## Exercise objective
Output the entries exactly as they appear. Pictures should not be included.
* * * * * * *
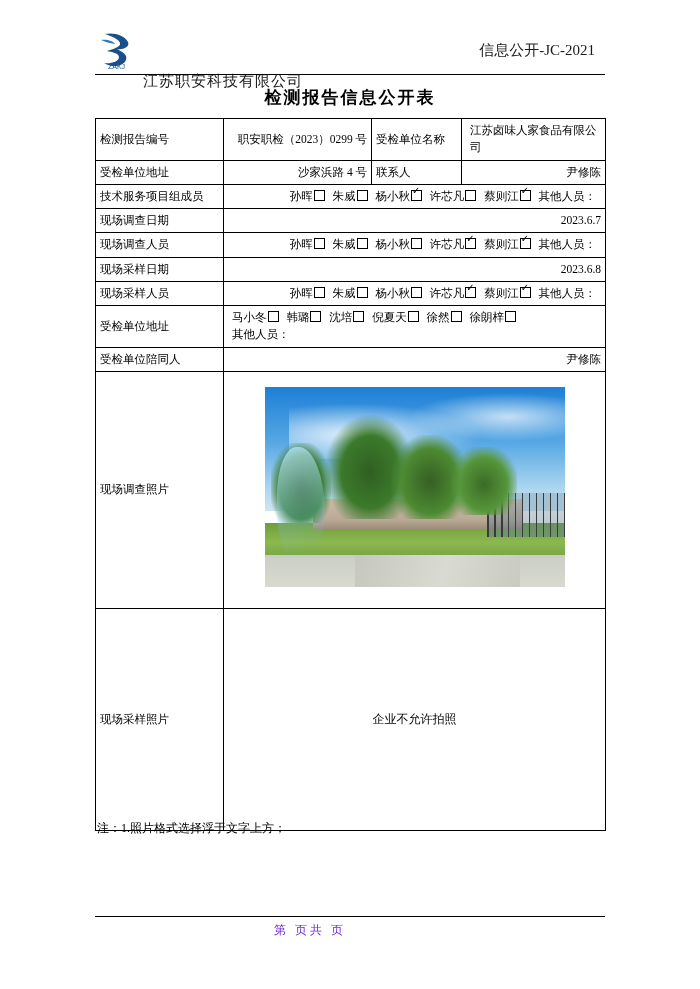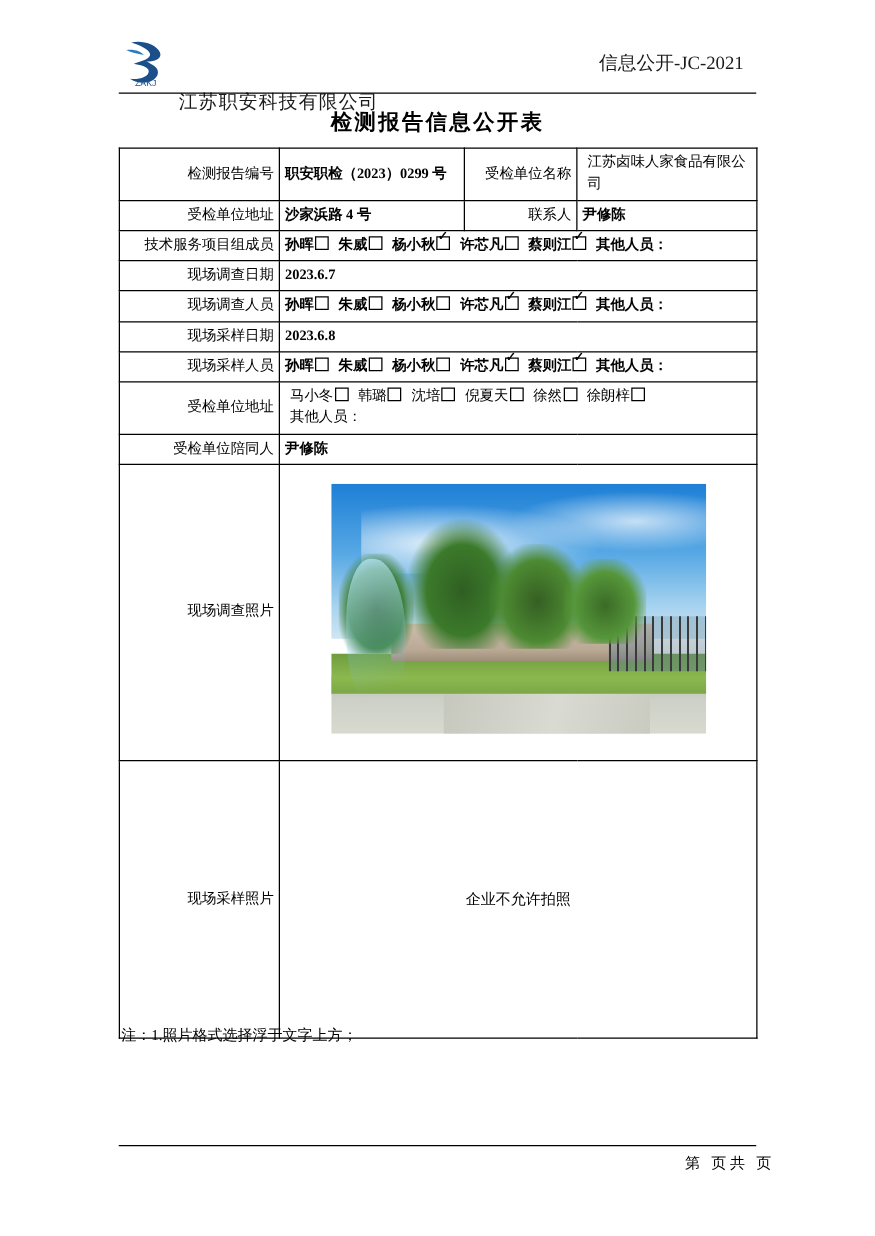"检测报告编号" td.lbl { text-align: right -> left }
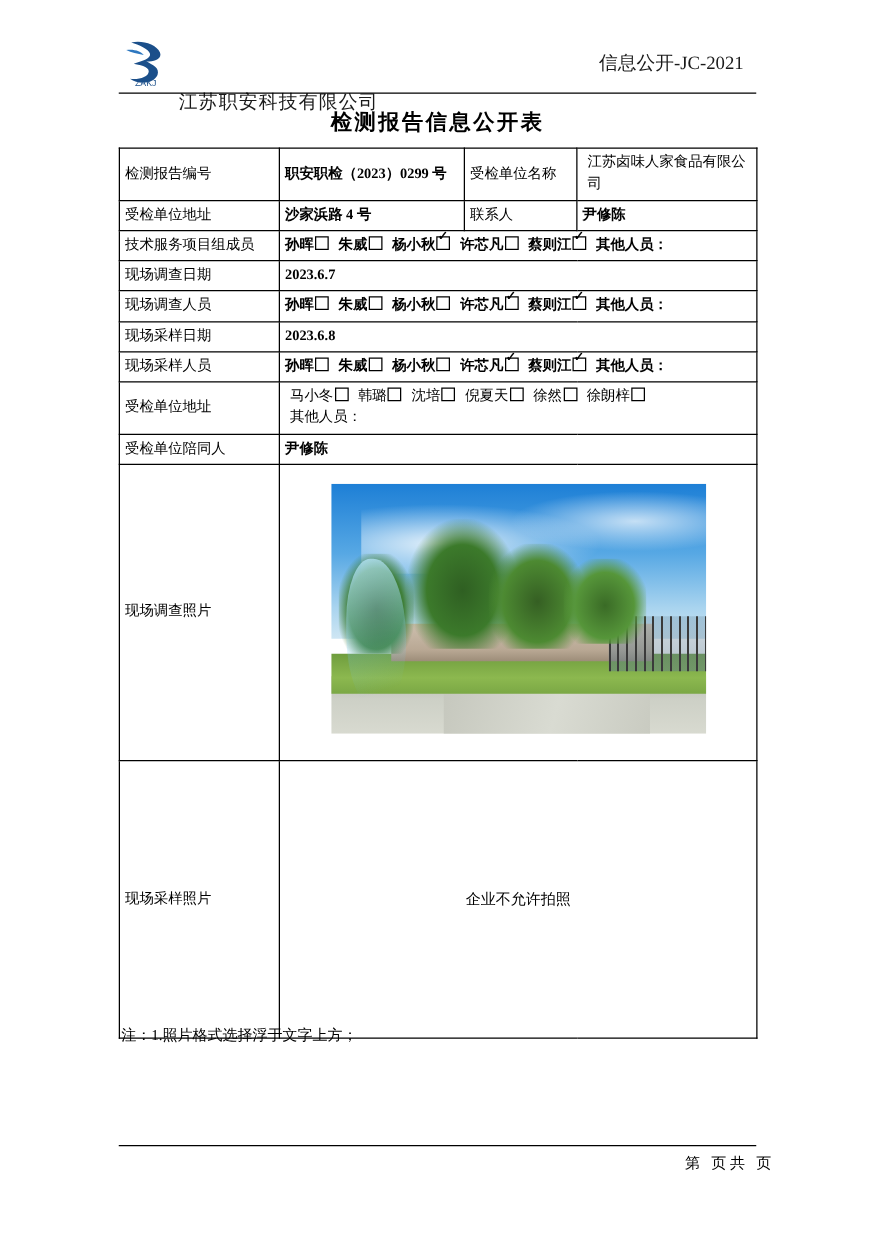"职安职检（2023）0299 号" td.val-c { font-weight: bold -> none; text-align: left -> right }
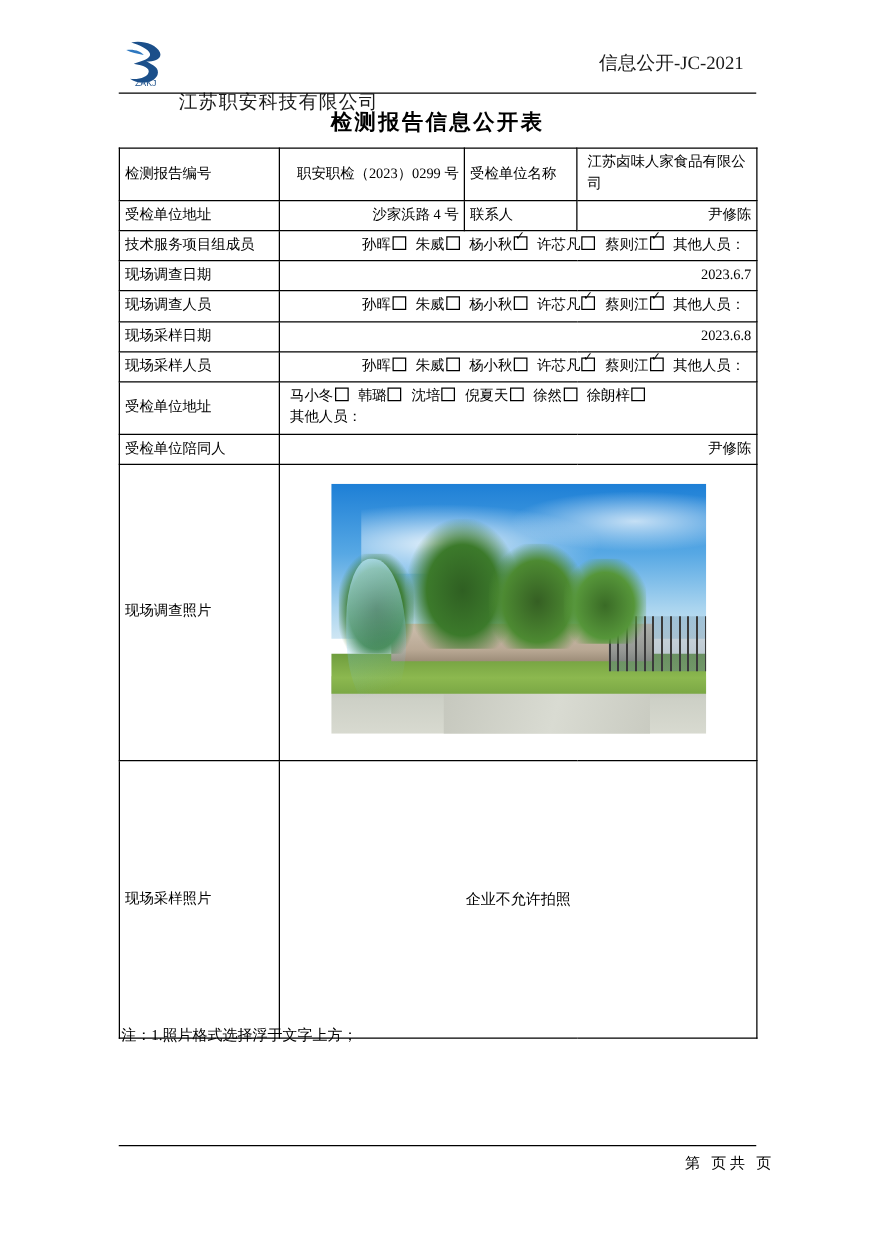"第 页共 页" .footer { color: #000000 -> #6d28d9; text-align: right -> center }
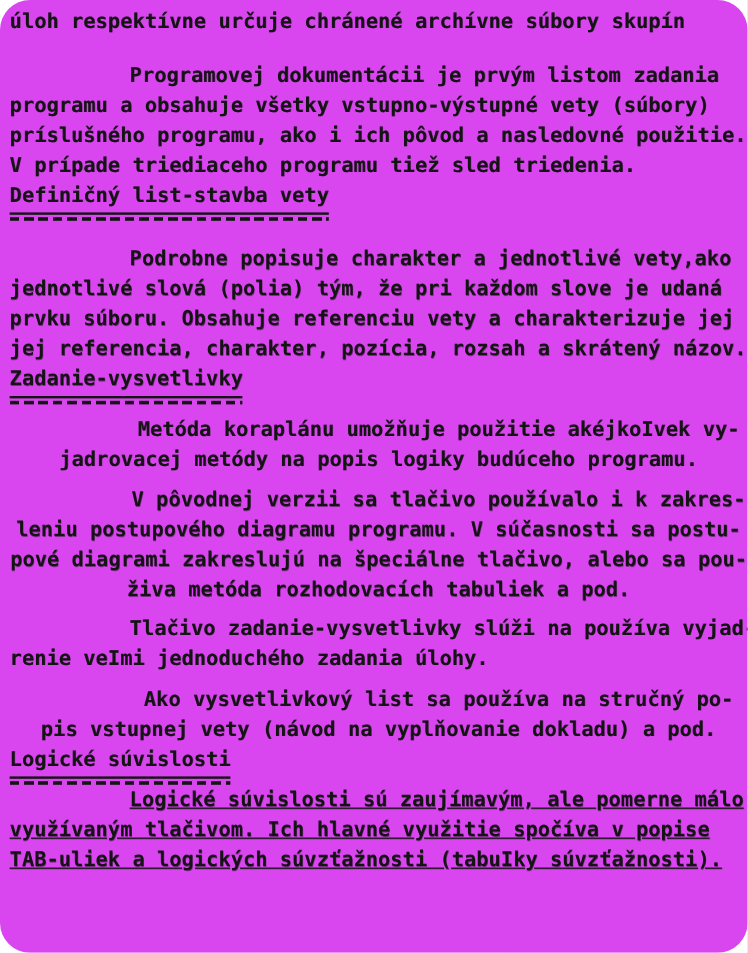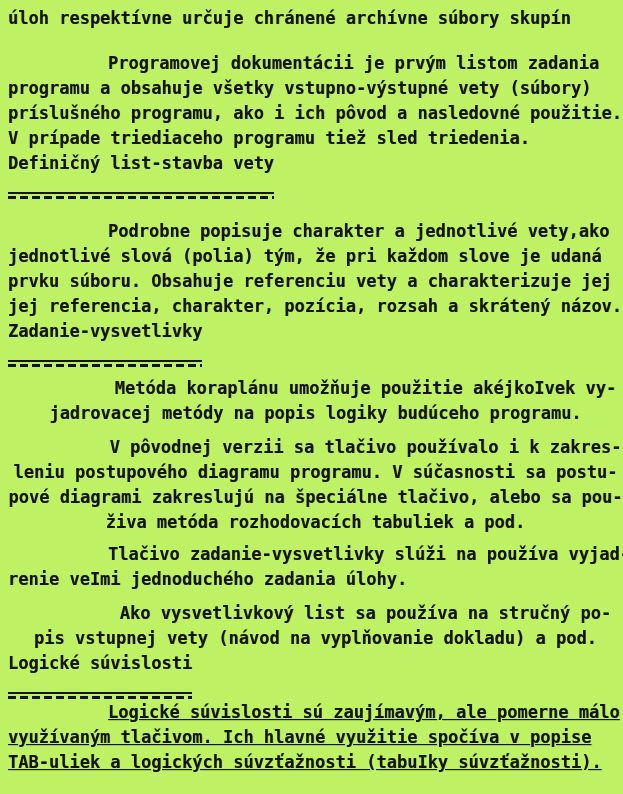"úloh respektívne určuje chránené" .page { background: #bef264 -> #d946ef; border-radius: none -> 25px }
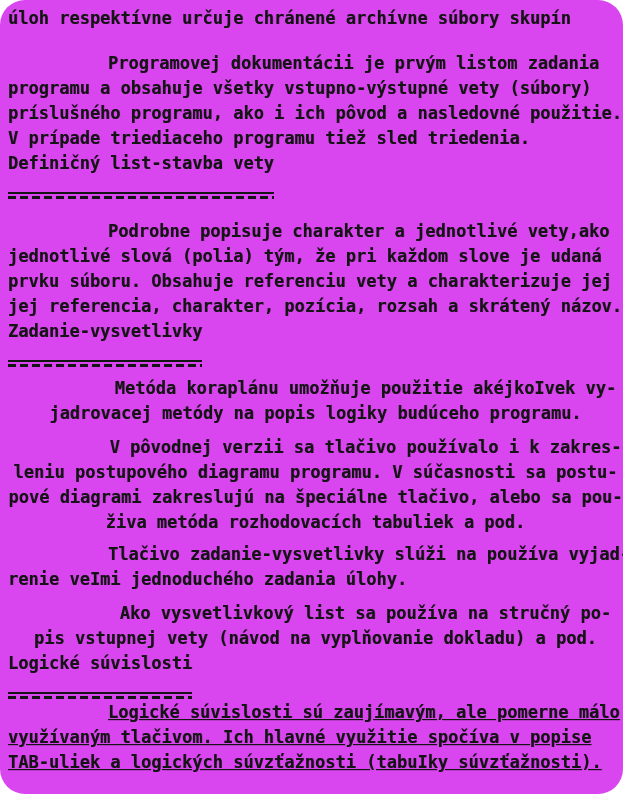"Definičný list-stavba vety" .heading-text { padding-bottom: 16px -> 1px }
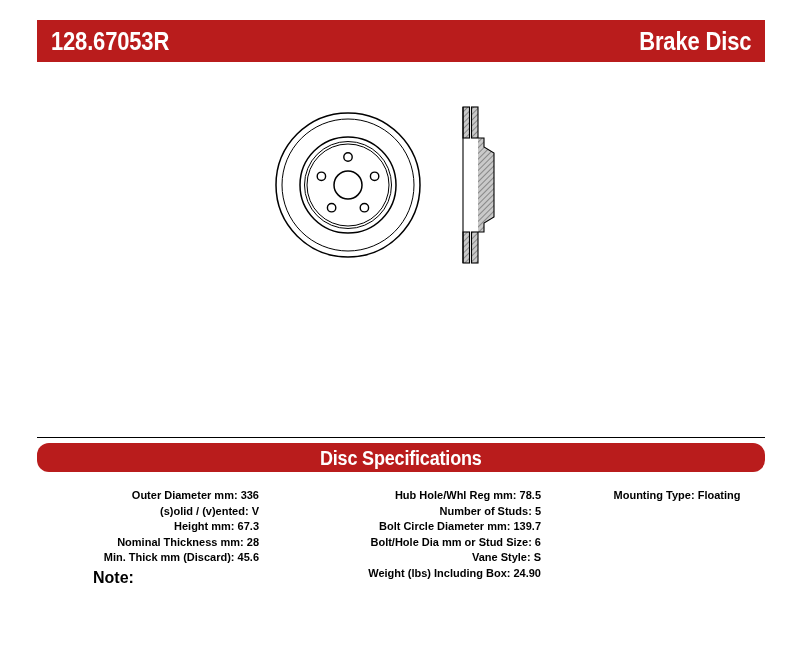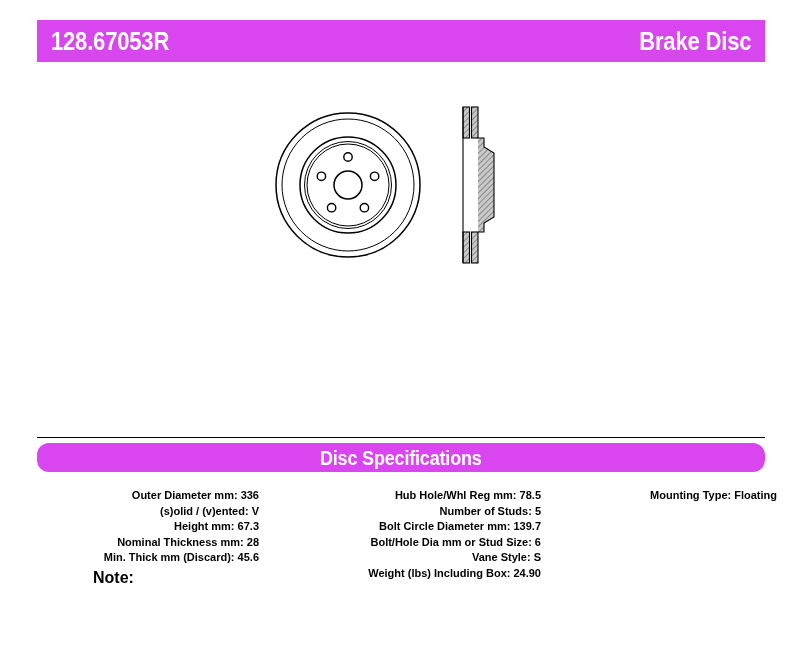"128.67053R" .bar { background: #d946ef -> #b91c1c }
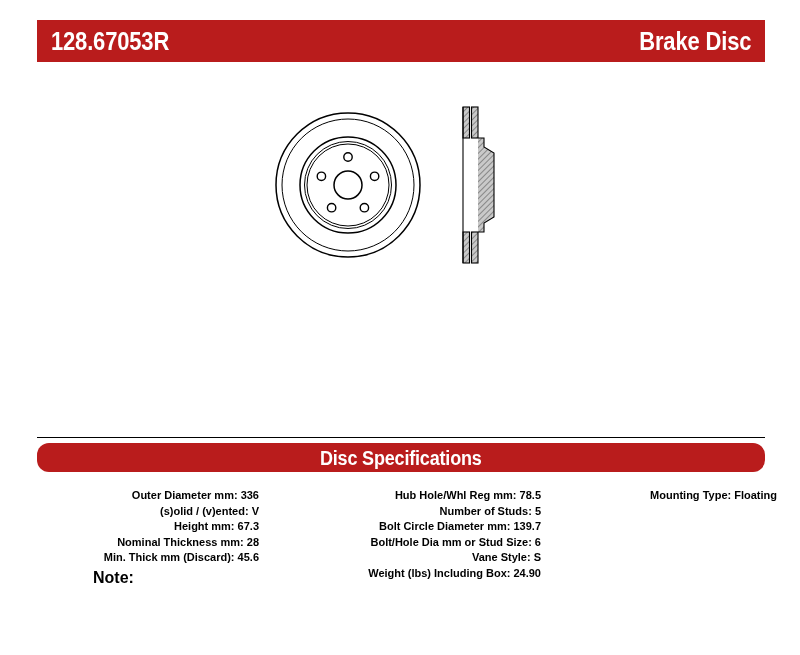"Mounting Type: Floating" #spec-col-right { text-align: right -> center }
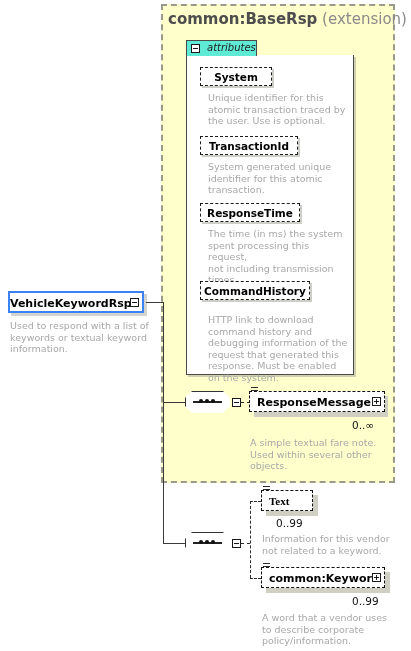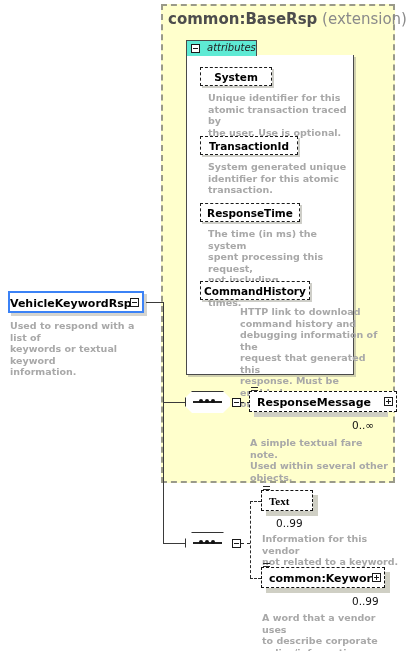"Unique identifier for this" .desc { font-weight: bold -> none }
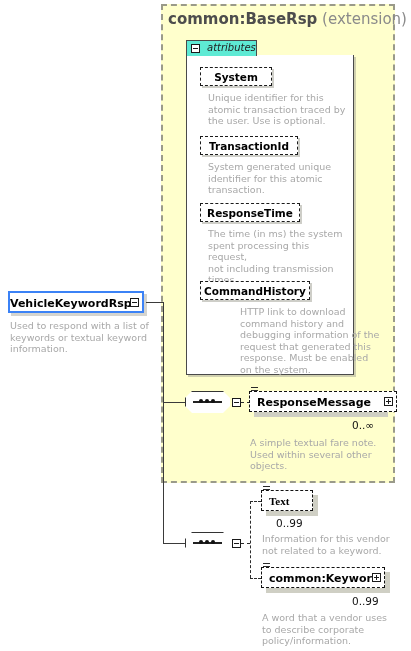"HTTP link to download" div.desc { margin-left: 32px -> none; top: 306px -> 314px }
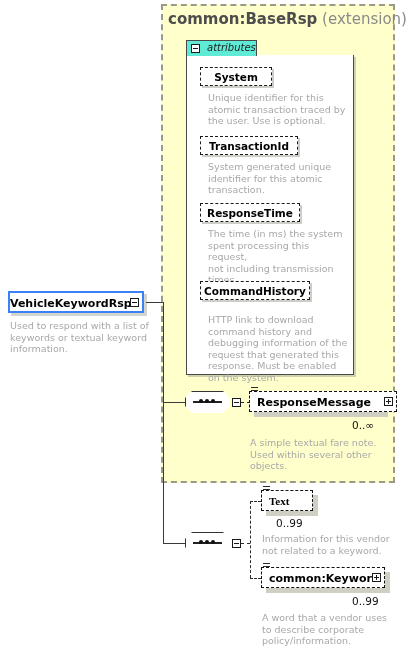"ResponseMessage" div.elem-node { width: 148px -> 136px }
* * * * * * *
## Output for this task
"检测报告编号" td.lbl { text-align: right -> left }
"职安职检（2023）0299 号" td.val-c { font-weight: bold -> none; text-align: left -> right }
"第 页共 页" .footer { color: #000000 -> #6d28d9; text-align: right -> center }
"úloh respektívne určuje chránené" .page { background: #bef264 -> #d946ef; border-radius: none -> 25px }
"Definičný list-stavba vety" .heading-text { padding-bottom: 16px -> 1px }
"128.67053R" .bar { background: #d946ef -> #b91c1c }
"Mounting Type: Floating" #spec-col-right { text-align: right -> center }
"Unique identifier for this" .desc { font-weight: bold -> none }
"HTTP link to download" div.desc { margin-left: 32px -> none; top: 306px -> 314px }
"ResponseMessage" div.elem-node { width: 148px -> 136px }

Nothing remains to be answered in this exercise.